# Aim of the exercise
Exactly as written, please set down all of the entries again, with no pictures.

BEGIN Data records

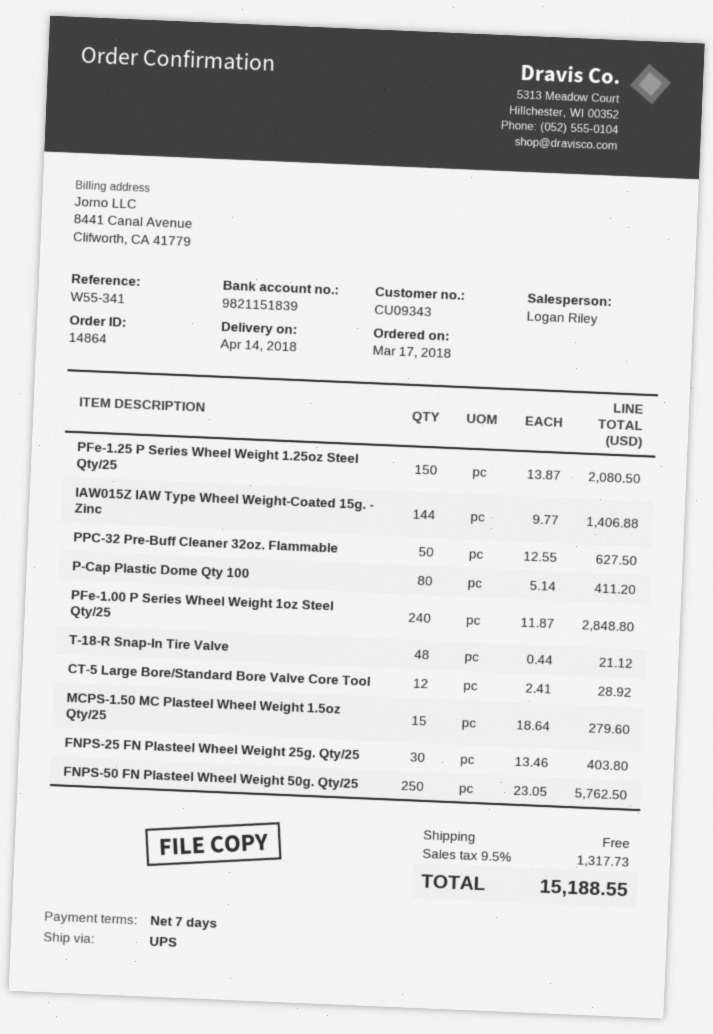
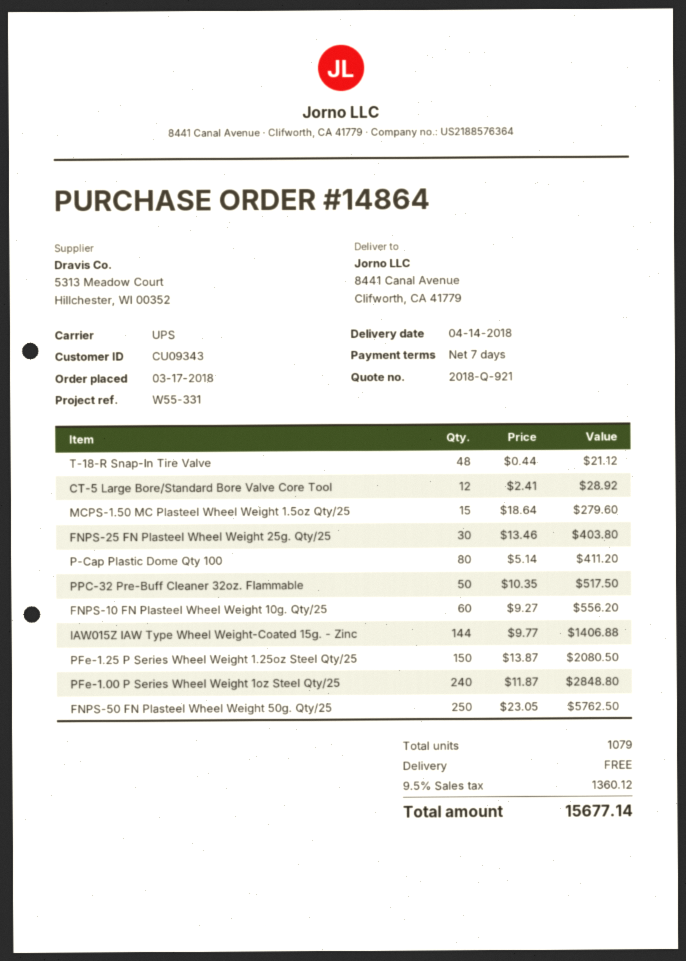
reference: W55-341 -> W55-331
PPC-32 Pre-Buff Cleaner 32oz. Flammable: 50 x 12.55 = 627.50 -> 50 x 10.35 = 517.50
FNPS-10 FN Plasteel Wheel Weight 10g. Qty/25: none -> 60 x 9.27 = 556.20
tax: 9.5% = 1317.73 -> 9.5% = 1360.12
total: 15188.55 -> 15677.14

END Data records

# Answer to this task
reference: W55-341 -> W55-331
PPC-32 Pre-Buff Cleaner 32oz. Flammable: 50 x 12.55 = 627.50 -> 50 x 10.35 = 517.50
FNPS-10 FN Plasteel Wheel Weight 10g. Qty/25: none -> 60 x 9.27 = 556.20
tax: 9.5% = 1317.73 -> 9.5% = 1360.12
total: 15188.55 -> 15677.14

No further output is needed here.